オグリキャップとベルノライトを先に帰らしてから二人で近くの居酒屋に入る事に。
「って感じで中京杯はやめとけって叔父さんに言われたんです、なんでだかわかりますか先輩?」
「いやぁ自分は判らないな、中京杯は地方では珍しい芝で走れる数少ない場所だし今後の遠征に慣れる為には絶好のチャンスだからな」
「そうですよね先輩! いやぁ中央のトレーナーと言っても叔父さんだし色々考え過ぎなんですよ多分!」
そう言ってお酒をあおる北原、すまんな北原、これも自分が面白おかしく楽しむ為なんだ。
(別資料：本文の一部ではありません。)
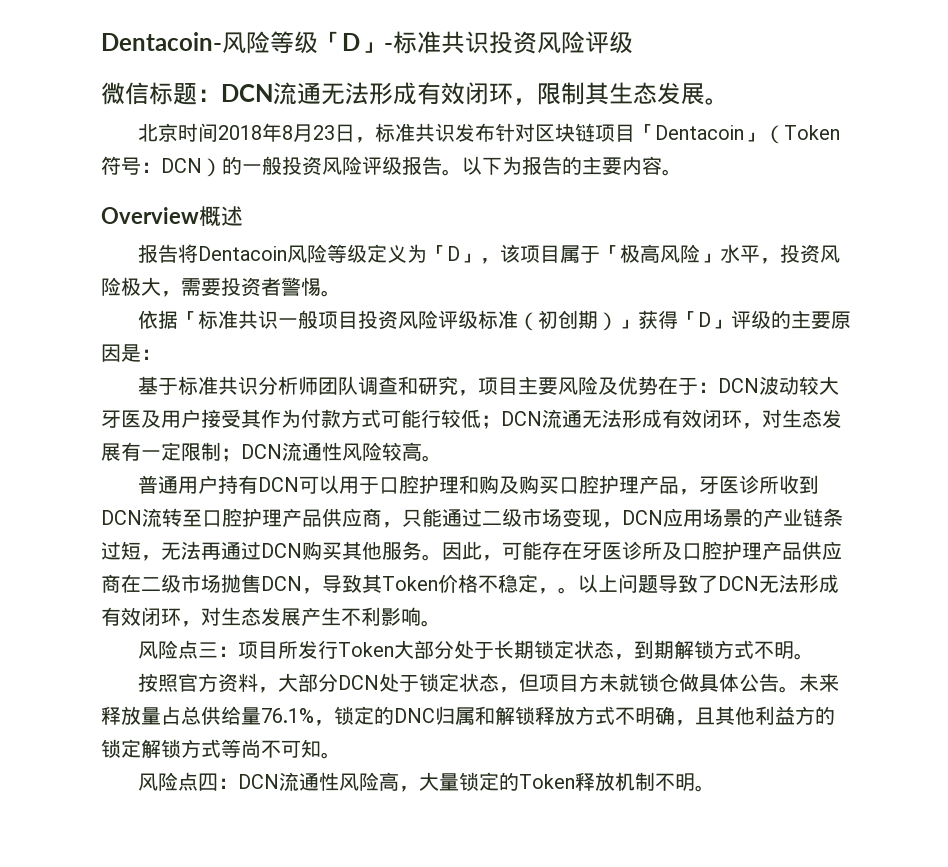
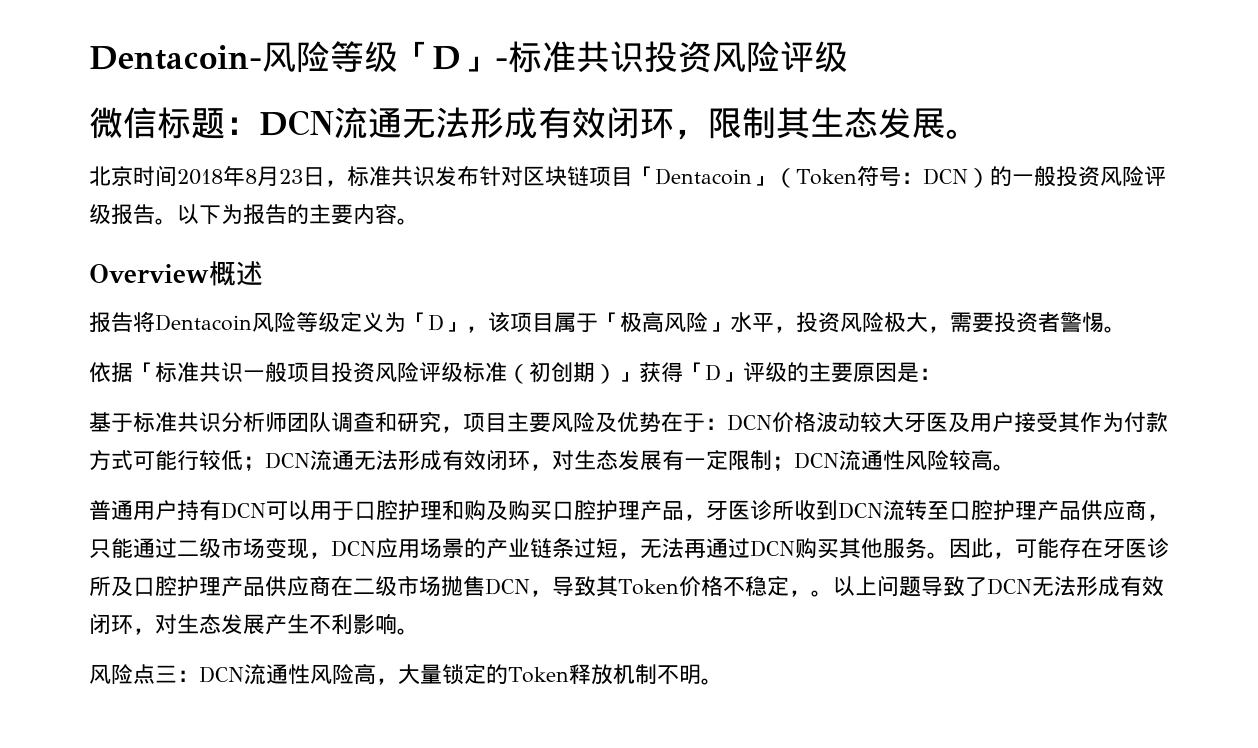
- 基于标准共识分析师团队调查和研究，项目主要风险及优势在于：DCN波动较大牙医及用户接受其作为付款方式可能行较低；DCN流通无法形成有效闭环，对生态发展有一定限制；DCN流通性风险较高。
+ 基于标准共识分析师团队调查和研究，项目主要风险及优势在于：DCN价格波动较大牙医及用户接受其作为付款方式可能行较低；DCN流通无法形成有效闭环，对生态发展有一定限制；DCN流通性风险较高。
- 风险点三：项目所发行Token大部分处于长期锁定状态，到期解锁方式不明。
- 按照官方资料，大部分DCN处于锁定状态，但项目方未就锁仓做具体公告。未来释放量占总供给量76.1%，锁定的DNC归属和解锁释放方式不明确，且其他利益方的锁定解锁方式等尚不可知。
- 风险点四：DCN流通性风险高，大量锁定的Token释放机制不明。
+ 风险点三：DCN流通性风险高，大量锁定的Token释放机制不明。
にしても酔ってるとはいえ白々しくわからないって言ったのに気が付かないとは。
「それはそうとベルノの時もキャップの時も先輩はどこ行ってたんですか! 一生懸命頑張ってたのに居ないなんて」
「すまんすまん、ちょっと野暮用でな。 次の中京杯は必ずそばに居るから許してくれ」
そう言って酒を飲みかわす、北原はキャップやベルノがどれだけ良い娘なのかをぐでんぐでんに酔っぱらいながらはなし、最後は酔いつぶれて寝てしまう、仕方がないので負ぶって帰る事に。
帰る途中北原の家が何処かわからずどうしようか悩んだがめんどくさくなり自分の家に持って行く事にした。
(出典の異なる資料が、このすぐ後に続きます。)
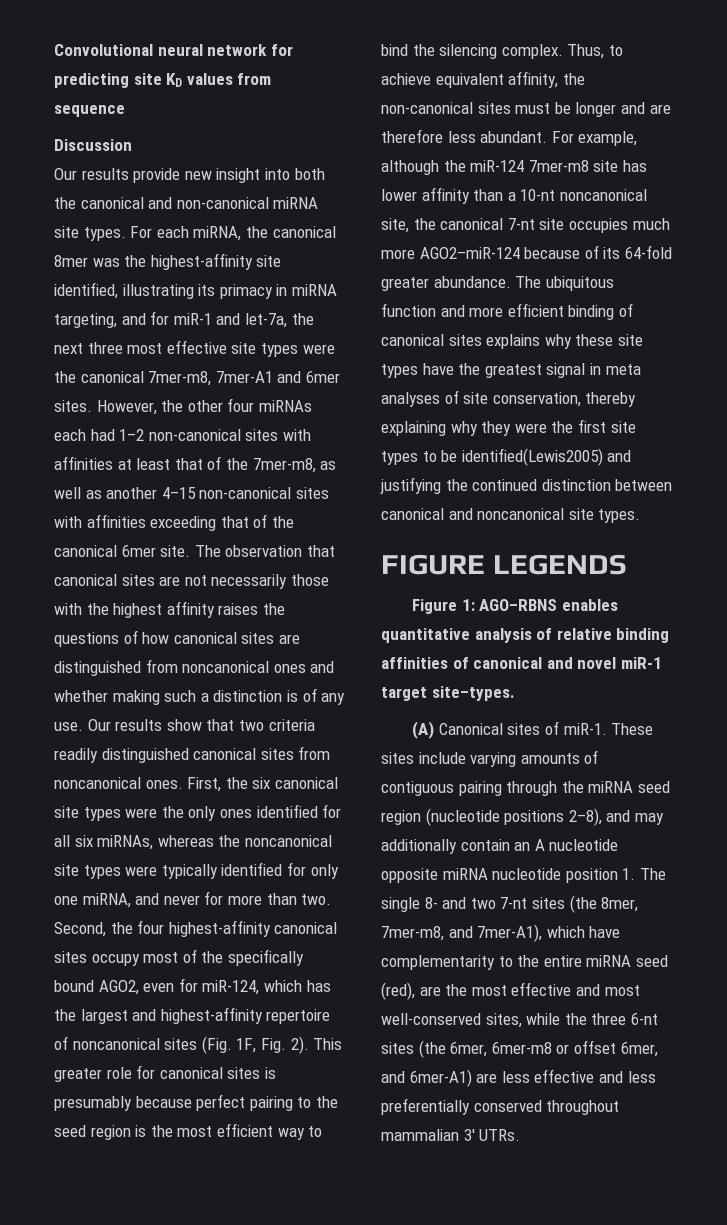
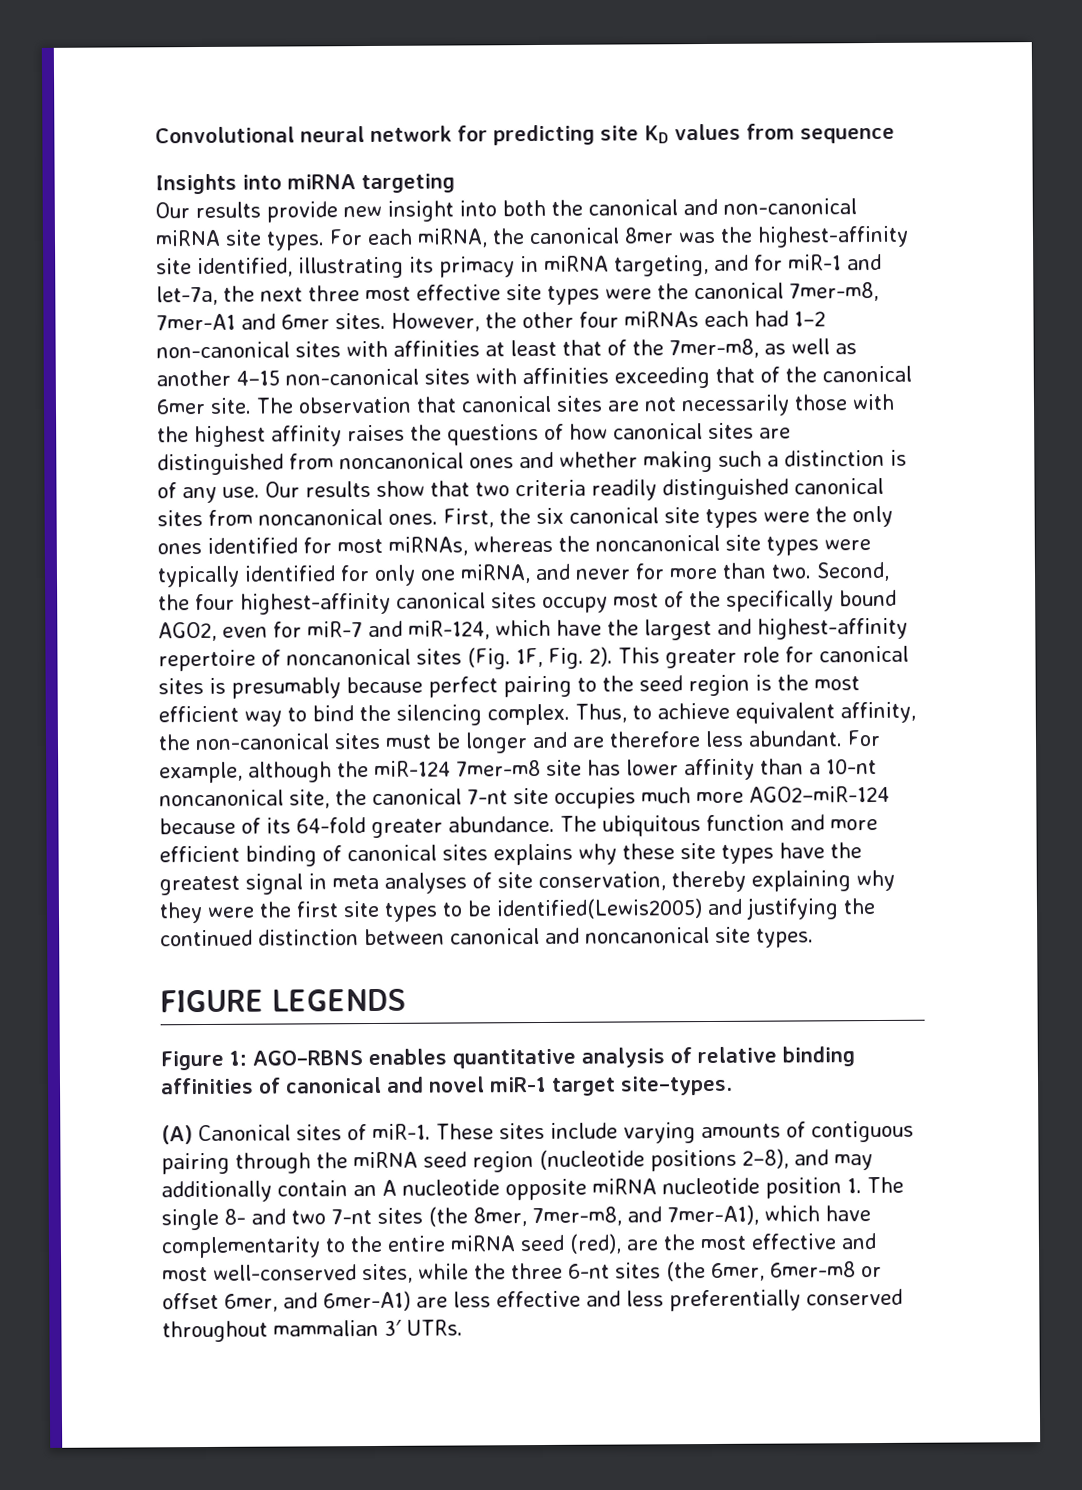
- Discussion
+ Insights into miRNA targeting
- First, the six canonical site types were the only ones identified for all six miRNAs, whereas the noncanonical site types were typically identified for only one miRNA, and never for more than two.
+ First, the six canonical site types were the only ones identified for most miRNAs, whereas the noncanonical site types were typically identified for only one miRNA, and never for more than two.
- Second, the four highest-affinity canonical sites occupy most of the specifically bound AGO2, even for miR-124, which has the largest and highest-affinity repertoire of noncanonical sites (Fig. 1F, Fig. 2).
+ Second, the four highest-affinity canonical sites occupy most of the specifically bound AGO2, even for miR-7 and miR-124, which have the largest and highest-affinity repertoire of noncanonical sites (Fig. 1F, Fig. 2).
そして翌日目を覚ました北原は見知らぬ天井を見て焦る、ガバッと起き上がり周りを見ると見た事のない部屋でさらに焦る、ホテルなどではない生活感がある部屋なのだから。
「おう、起きたか北原君」
部屋から出て声がする方へ向かって歩きドアを開けるとそこには先輩とウマ娘が1人居たのだった。
「す! すみません先輩!」
「はははっ、昨日は飲みすぎだよ」
「ふふふっ、あまり良い物はありませんが朝食を召し上がっていってください」
そういうとウマ娘はキッチンへ向かった。
「ここ先輩の家なんですね」
「はぁ………、やっぱり記憶ないんだね。 あれだけべろんべろんになってたら仕方ないか」
初めて見る先輩の家、広くもなく狭くもない普通の一軒家程度の広さ、家具等も一般的な物でとてもオグリキャップ達の祝勝会で全額払う事が出来るような家では無いのは判る。
「先輩、昨日もキャップ達の祝勝会にお金出してくれてありがとうございます。 本当に大丈夫なんですか?」
「大丈夫大丈夫、こう見えて少しは余裕あるから」
そういう先輩は笑顔で答えてくれた。朝食はとても美味しかったと言っておく。
後で判った事だがあのウマ娘は先輩のお嫁さんらしい、初めて見た時娘さんかと思う程若々しくウマ娘の神秘を改めて実感した北原であった。
この時もっとじっくりと寝ていた部屋を見ていたら後に始まる先輩の計画に驚かなくて良かったのだがもう後の祭りである。